───── Recorded data

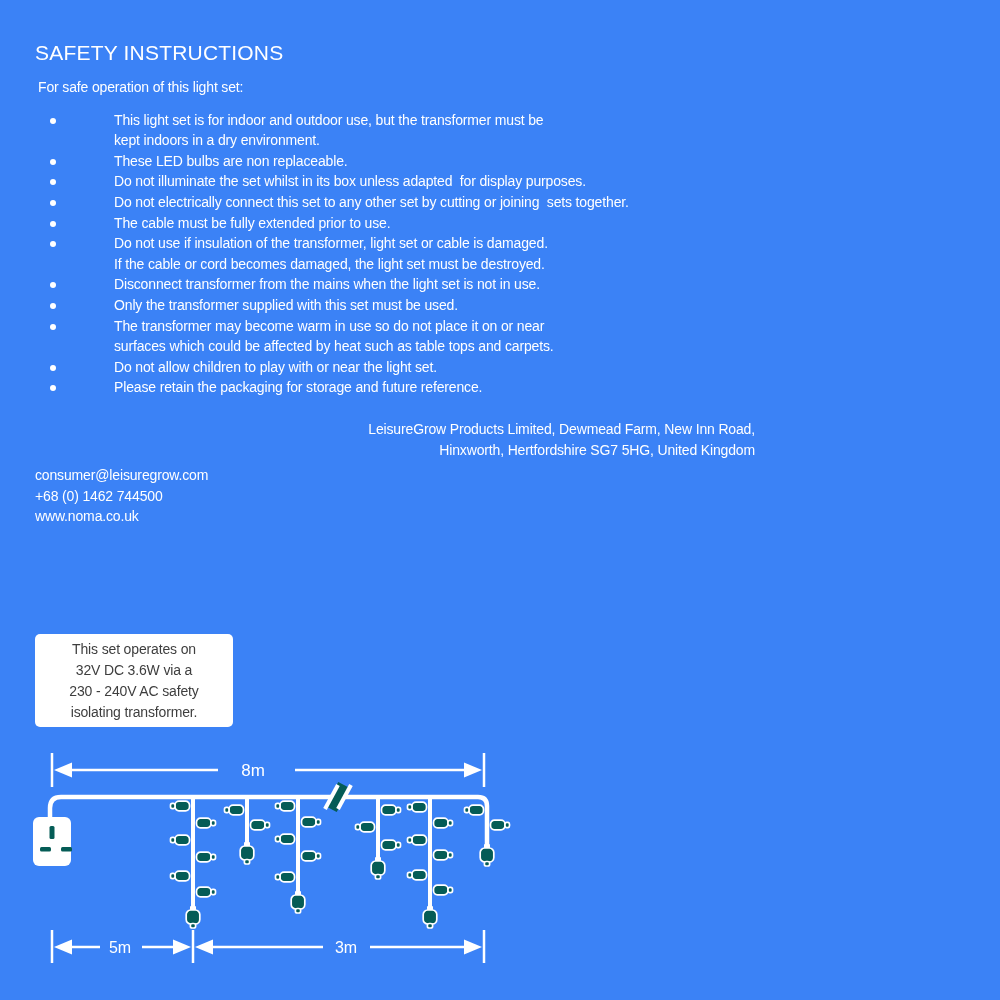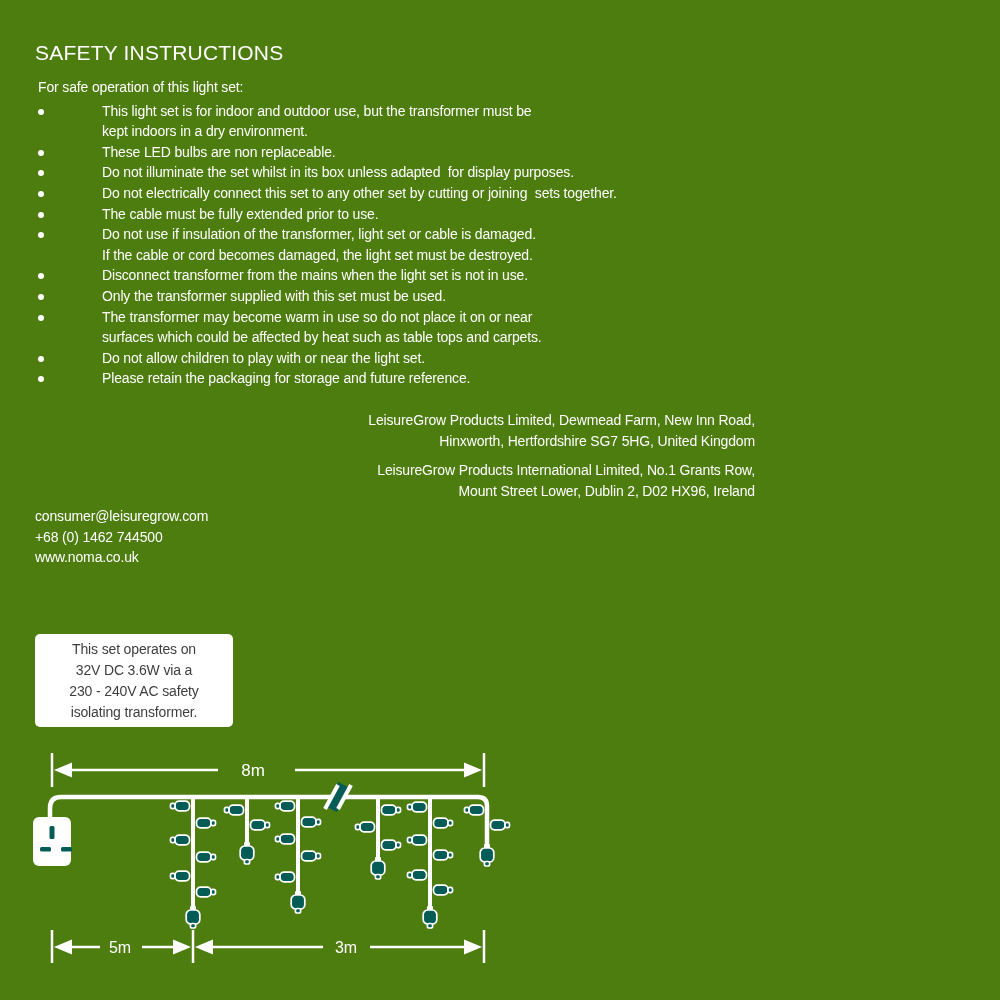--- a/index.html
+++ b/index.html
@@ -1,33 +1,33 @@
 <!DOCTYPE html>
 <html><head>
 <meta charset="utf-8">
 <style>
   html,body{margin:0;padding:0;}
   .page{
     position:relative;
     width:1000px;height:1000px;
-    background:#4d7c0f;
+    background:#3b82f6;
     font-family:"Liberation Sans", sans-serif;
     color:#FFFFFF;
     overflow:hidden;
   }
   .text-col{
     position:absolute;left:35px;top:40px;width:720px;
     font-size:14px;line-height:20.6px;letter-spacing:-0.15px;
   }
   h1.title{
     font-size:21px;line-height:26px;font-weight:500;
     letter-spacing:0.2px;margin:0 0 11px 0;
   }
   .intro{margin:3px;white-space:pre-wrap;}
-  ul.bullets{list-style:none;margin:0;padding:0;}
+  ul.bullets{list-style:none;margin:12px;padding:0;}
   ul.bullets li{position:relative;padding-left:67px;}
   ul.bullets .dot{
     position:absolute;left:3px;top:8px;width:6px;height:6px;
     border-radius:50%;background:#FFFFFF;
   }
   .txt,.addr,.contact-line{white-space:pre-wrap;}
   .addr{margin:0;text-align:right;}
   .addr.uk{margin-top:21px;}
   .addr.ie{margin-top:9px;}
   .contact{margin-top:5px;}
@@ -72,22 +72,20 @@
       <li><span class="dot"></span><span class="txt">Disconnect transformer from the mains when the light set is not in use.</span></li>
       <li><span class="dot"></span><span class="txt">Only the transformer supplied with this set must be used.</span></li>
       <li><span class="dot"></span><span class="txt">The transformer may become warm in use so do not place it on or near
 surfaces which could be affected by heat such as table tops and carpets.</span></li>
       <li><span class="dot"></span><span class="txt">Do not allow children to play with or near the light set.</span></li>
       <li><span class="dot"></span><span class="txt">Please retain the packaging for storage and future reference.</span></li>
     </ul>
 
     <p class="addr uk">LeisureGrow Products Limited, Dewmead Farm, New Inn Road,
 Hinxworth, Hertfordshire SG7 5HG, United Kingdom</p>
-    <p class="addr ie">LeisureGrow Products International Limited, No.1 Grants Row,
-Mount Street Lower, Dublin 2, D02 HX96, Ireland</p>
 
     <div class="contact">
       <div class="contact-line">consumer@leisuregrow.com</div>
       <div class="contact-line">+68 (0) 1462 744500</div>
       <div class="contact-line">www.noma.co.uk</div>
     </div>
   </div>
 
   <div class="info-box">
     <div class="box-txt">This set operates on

──────────
───── Recorded data

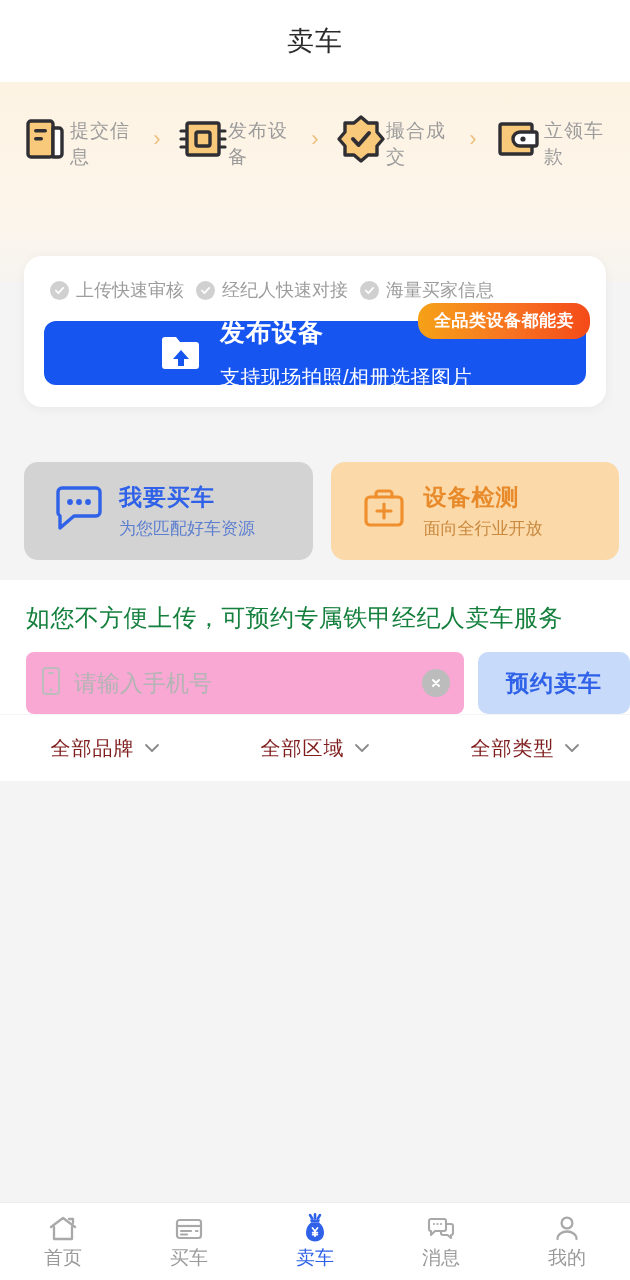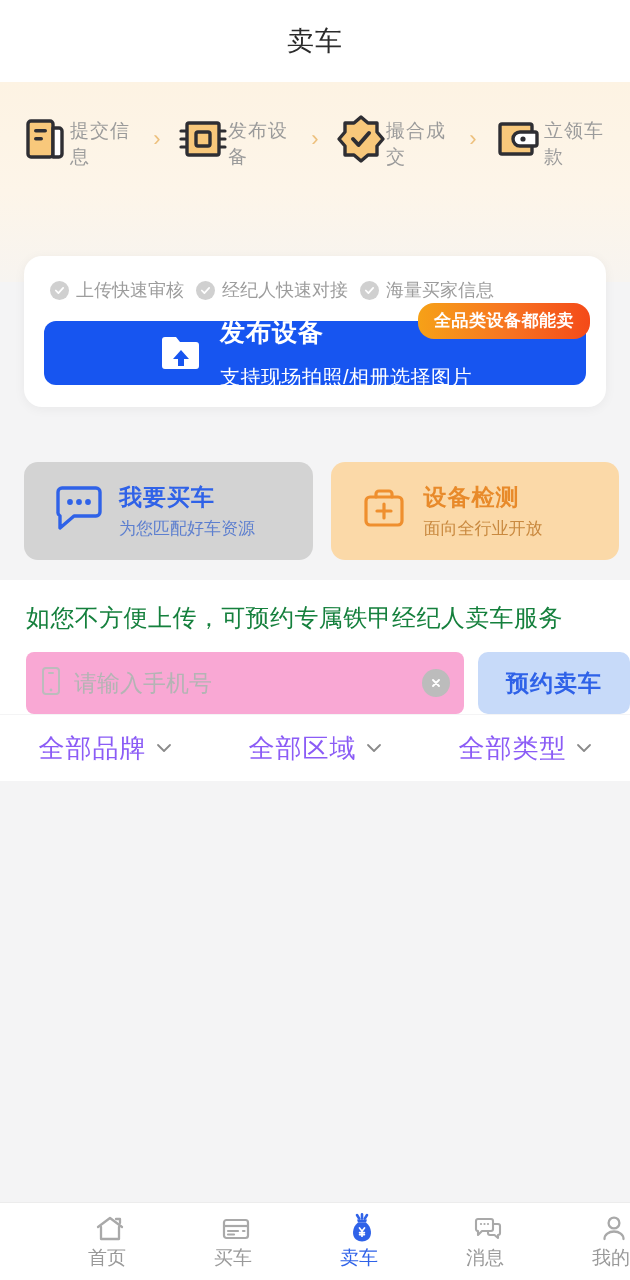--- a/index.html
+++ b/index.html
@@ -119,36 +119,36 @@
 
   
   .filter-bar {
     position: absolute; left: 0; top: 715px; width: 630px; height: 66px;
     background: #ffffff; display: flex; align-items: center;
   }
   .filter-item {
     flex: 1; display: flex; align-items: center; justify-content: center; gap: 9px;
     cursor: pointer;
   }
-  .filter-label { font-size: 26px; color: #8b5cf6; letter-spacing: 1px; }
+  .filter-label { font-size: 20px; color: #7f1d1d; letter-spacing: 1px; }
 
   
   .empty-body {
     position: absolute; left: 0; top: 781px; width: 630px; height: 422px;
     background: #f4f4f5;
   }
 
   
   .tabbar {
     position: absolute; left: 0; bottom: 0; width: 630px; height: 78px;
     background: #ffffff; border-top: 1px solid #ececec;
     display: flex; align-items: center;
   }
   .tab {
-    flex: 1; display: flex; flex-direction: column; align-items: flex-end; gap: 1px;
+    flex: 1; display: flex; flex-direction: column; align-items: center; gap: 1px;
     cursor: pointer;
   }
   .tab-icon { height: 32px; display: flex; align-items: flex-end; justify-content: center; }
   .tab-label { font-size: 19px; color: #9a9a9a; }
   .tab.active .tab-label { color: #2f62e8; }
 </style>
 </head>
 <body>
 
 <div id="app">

──────────

Only lines holding the word "wrap" are wanted, so copy each of them from the records above.

   .intro{margin:3px;white-space:pre-wrap;}
   .txt,.addr,.contact-line{white-space:pre-wrap;}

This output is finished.